═════ DATASET ENTRIES ═════

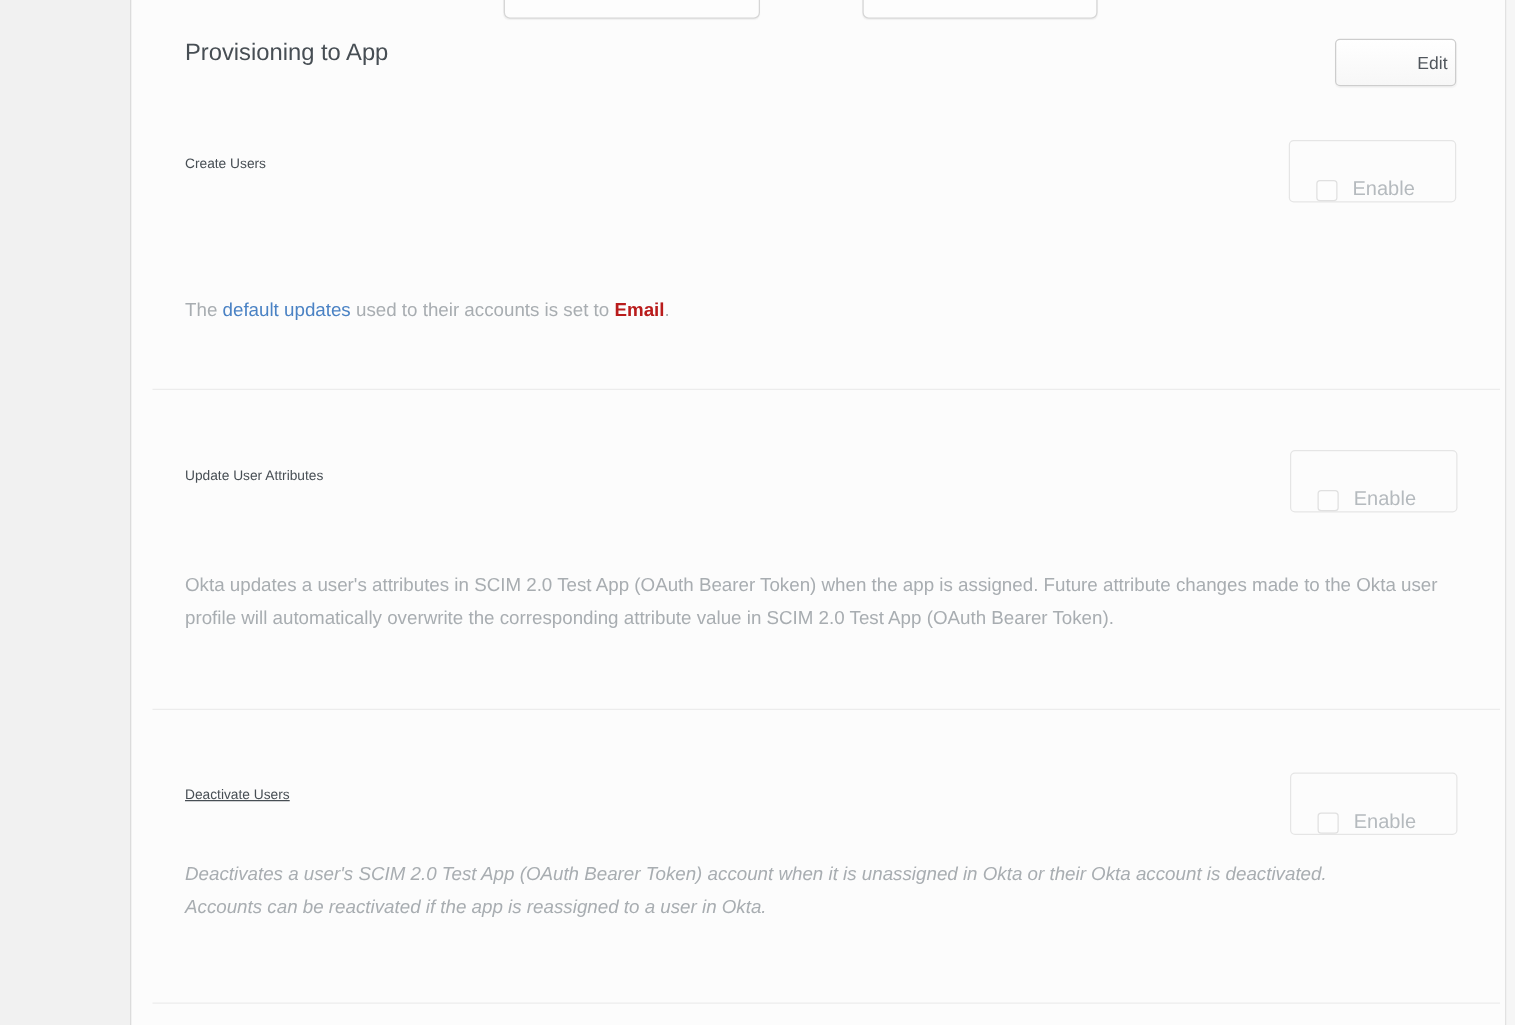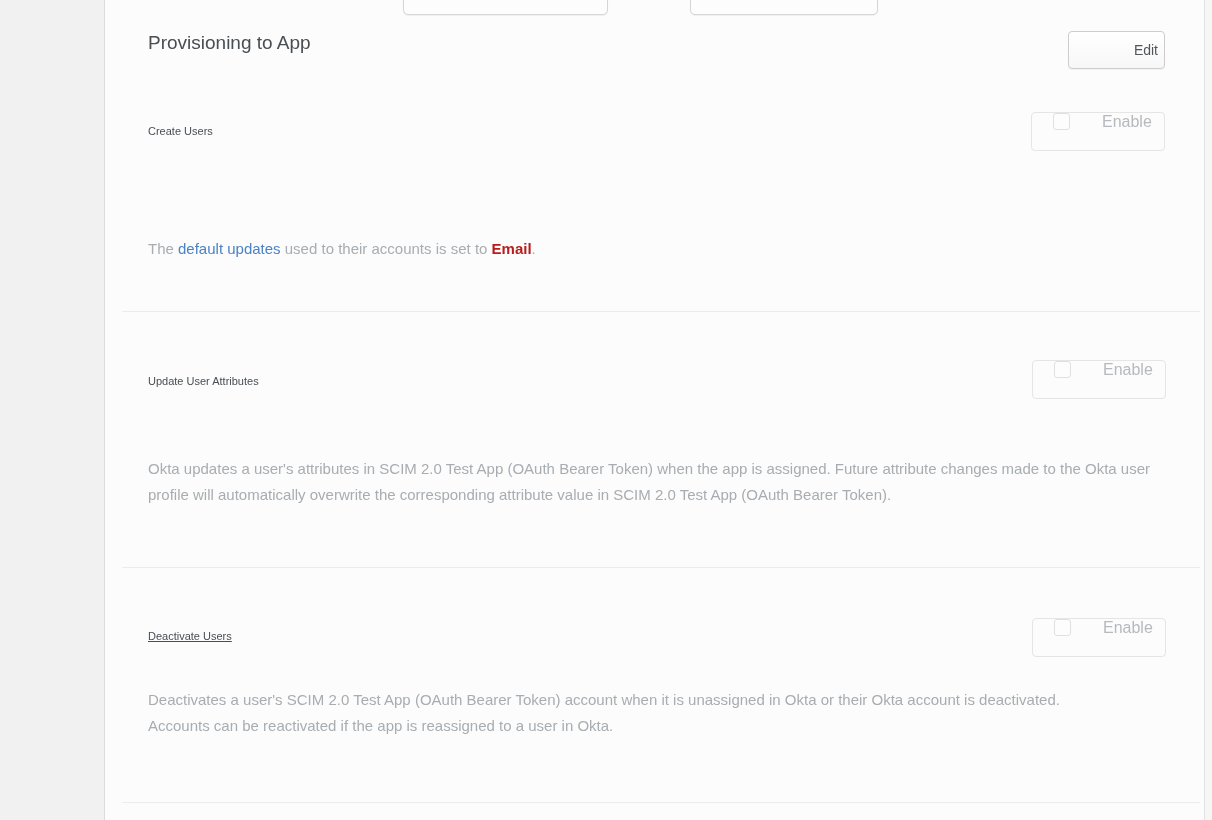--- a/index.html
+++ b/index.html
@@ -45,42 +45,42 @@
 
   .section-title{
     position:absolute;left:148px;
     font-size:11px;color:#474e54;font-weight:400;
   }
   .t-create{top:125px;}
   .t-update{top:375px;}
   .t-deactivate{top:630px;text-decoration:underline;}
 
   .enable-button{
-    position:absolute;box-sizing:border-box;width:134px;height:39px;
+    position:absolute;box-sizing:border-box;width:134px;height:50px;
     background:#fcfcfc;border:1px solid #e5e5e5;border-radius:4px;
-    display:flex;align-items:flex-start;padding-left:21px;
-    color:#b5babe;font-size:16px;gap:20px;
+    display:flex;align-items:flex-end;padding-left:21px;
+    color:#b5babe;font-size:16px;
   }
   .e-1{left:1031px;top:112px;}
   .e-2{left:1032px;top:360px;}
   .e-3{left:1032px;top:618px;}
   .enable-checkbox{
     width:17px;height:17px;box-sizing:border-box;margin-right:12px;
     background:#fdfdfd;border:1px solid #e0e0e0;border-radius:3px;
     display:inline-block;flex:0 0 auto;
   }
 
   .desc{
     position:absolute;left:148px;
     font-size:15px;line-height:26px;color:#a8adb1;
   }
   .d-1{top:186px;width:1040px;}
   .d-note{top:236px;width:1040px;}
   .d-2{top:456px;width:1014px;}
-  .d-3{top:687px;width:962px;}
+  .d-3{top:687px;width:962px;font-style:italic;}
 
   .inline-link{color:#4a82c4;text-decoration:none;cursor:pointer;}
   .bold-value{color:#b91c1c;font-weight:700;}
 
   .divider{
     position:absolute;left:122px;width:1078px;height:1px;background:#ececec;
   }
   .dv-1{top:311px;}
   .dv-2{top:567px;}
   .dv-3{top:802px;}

═════
═════ DATASET ENTRIES ═════

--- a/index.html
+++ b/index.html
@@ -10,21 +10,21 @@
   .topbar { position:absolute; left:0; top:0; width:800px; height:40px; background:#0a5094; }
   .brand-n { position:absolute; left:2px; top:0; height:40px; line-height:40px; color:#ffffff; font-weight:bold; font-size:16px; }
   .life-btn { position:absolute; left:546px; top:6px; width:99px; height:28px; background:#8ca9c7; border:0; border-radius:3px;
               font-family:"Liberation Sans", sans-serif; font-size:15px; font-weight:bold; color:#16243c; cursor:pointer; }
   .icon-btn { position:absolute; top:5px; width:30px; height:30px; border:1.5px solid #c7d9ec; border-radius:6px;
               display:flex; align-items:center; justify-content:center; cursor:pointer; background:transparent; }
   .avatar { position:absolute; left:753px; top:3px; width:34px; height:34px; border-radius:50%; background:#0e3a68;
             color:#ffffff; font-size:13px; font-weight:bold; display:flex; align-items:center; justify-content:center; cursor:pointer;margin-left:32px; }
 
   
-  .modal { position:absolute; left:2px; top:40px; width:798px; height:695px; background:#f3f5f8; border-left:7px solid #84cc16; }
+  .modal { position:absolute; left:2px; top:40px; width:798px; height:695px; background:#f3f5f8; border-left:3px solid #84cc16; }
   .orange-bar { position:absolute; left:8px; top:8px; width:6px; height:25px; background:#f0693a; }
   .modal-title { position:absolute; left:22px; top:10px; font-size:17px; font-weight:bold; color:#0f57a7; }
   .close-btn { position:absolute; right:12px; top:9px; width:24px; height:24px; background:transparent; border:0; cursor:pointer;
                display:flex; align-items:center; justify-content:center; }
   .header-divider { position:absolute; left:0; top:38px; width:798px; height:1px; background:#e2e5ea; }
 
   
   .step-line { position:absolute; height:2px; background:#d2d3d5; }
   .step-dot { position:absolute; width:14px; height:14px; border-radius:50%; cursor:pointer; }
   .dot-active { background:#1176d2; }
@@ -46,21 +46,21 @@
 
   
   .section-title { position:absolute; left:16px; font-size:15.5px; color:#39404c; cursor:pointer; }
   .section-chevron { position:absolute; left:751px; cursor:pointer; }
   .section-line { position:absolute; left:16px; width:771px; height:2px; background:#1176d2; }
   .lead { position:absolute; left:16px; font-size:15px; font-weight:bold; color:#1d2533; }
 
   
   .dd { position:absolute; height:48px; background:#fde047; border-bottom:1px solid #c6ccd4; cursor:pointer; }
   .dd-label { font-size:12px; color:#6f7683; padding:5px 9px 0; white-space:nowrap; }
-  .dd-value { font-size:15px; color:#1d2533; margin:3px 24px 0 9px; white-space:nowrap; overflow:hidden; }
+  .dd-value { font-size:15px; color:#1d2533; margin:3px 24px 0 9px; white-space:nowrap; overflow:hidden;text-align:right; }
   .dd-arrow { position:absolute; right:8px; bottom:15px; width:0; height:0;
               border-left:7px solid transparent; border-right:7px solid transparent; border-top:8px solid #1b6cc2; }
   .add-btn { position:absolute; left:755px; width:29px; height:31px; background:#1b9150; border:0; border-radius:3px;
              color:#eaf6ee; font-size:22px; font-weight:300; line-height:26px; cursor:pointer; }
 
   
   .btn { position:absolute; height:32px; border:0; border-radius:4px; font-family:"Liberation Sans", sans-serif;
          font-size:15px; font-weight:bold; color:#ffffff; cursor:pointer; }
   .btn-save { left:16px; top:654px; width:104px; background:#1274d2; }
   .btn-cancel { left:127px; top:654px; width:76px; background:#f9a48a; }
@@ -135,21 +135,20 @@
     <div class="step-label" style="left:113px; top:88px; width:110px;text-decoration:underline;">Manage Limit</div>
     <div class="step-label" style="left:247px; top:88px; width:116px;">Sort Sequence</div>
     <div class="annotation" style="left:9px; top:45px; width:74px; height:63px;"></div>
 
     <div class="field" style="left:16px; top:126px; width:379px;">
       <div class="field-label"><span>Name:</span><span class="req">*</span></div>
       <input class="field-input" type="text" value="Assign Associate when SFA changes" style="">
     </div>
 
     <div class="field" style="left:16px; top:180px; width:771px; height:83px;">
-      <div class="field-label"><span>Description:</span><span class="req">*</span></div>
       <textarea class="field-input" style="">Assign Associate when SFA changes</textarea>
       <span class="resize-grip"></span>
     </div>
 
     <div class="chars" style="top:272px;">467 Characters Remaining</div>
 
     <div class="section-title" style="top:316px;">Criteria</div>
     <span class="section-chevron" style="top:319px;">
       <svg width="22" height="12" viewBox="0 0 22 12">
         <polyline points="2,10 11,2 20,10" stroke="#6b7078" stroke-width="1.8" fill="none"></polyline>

═════
═════ DATASET ENTRIES ═════

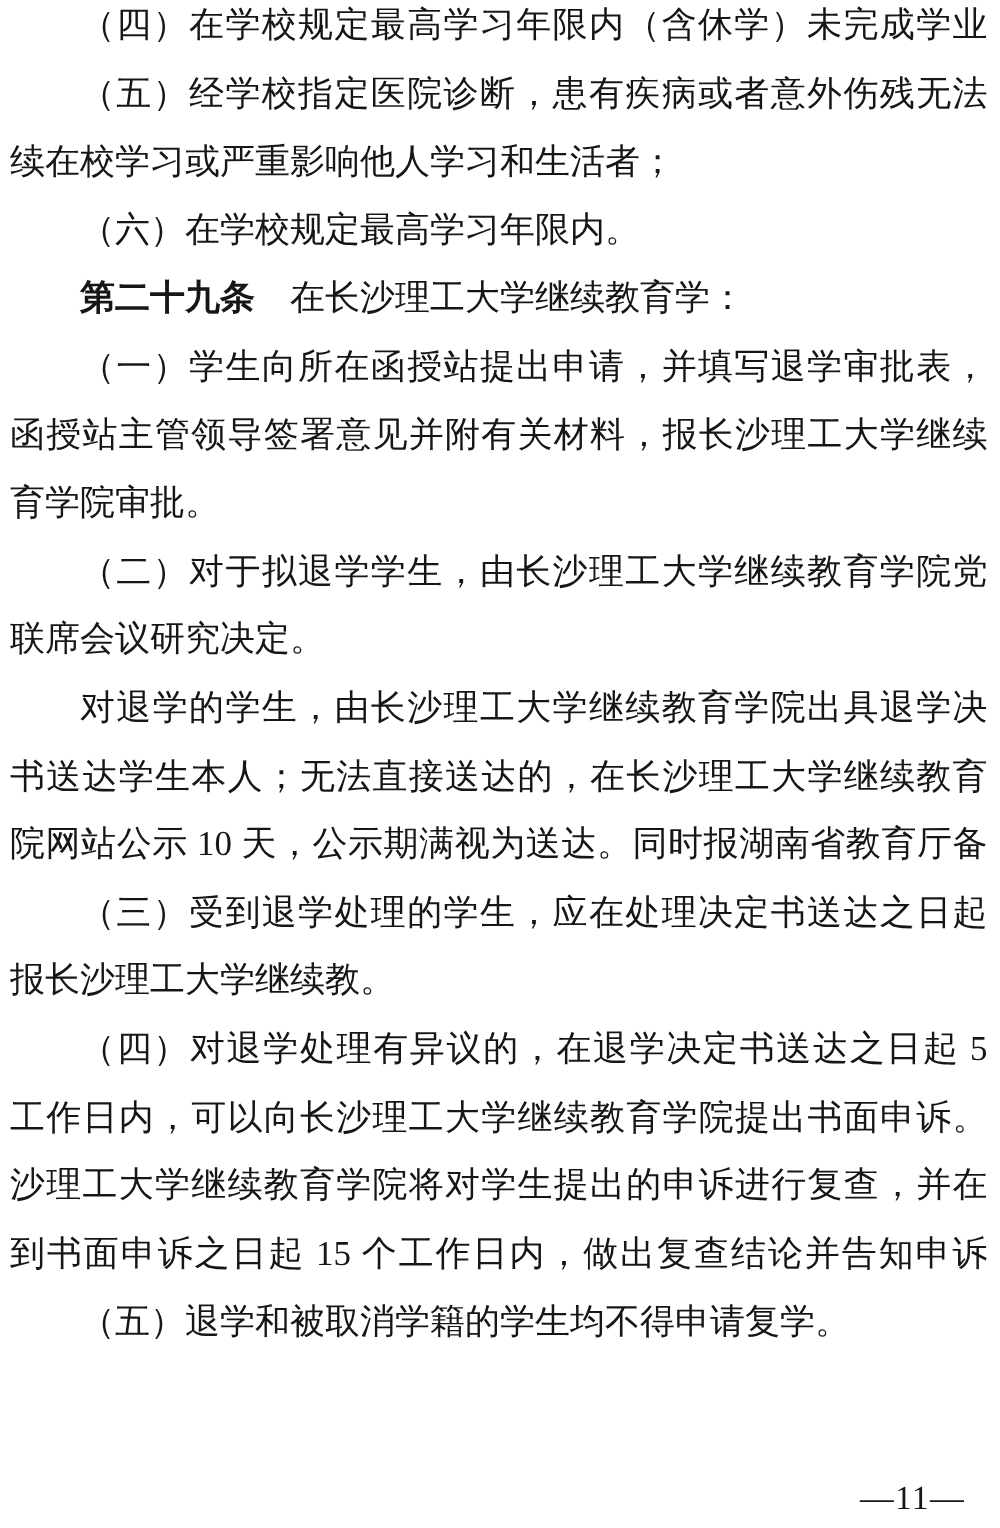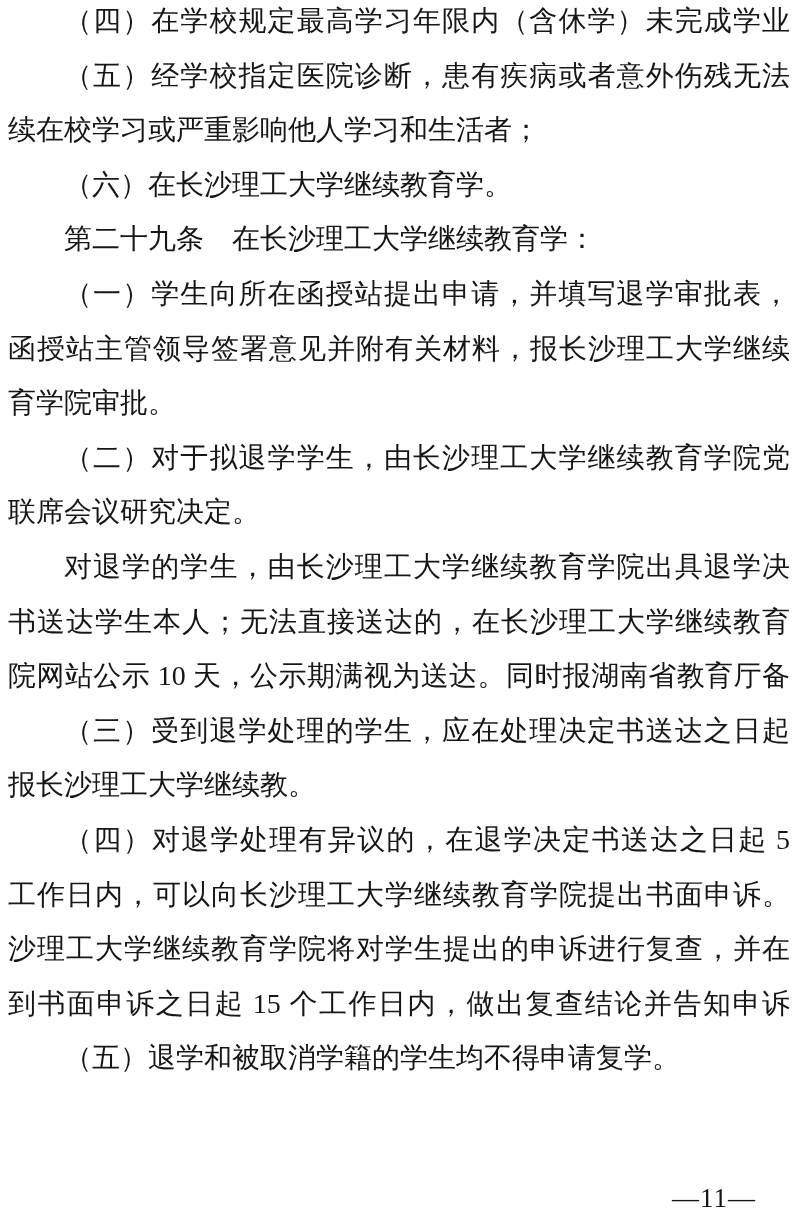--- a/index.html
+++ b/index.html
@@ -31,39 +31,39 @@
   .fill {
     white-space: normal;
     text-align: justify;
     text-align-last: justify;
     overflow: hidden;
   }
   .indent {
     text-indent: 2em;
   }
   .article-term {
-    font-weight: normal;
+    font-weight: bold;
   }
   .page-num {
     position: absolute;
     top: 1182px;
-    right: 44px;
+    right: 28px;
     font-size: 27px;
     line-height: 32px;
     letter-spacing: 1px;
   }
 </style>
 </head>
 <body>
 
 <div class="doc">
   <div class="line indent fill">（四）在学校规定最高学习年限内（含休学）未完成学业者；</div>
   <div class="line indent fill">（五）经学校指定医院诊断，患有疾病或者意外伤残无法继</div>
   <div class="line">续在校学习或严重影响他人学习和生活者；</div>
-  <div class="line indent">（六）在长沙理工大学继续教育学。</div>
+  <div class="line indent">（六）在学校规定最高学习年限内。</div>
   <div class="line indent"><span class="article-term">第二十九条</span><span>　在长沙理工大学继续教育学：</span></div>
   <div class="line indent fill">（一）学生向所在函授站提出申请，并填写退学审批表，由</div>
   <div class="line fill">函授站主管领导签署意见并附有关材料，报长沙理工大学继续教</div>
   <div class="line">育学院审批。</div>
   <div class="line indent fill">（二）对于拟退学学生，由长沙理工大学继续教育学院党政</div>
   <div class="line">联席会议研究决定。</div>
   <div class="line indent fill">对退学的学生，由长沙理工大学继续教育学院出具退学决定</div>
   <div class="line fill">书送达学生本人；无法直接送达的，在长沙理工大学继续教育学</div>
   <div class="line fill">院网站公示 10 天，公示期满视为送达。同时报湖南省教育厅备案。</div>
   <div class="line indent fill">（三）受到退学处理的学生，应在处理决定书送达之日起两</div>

═════

◆ **PROMPT**
Look back at the entries above and repeat, unchanged, every line from the line holding "position:absolute; left:0; top:0;" through the line holding "background:#8ca9c7; border:0; border-radius:3px;".

◆ **EXERCISE OUTPUT**
   .topbar { position:absolute; left:0; top:0; width:800px; height:40px; background:#0a5094; }
   .brand-n { position:absolute; left:2px; top:0; height:40px; line-height:40px; color:#ffffff; font-weight:bold; font-size:16px; }
   .life-btn { position:absolute; left:546px; top:6px; width:99px; height:28px; background:#8ca9c7; border:0; border-radius:3px;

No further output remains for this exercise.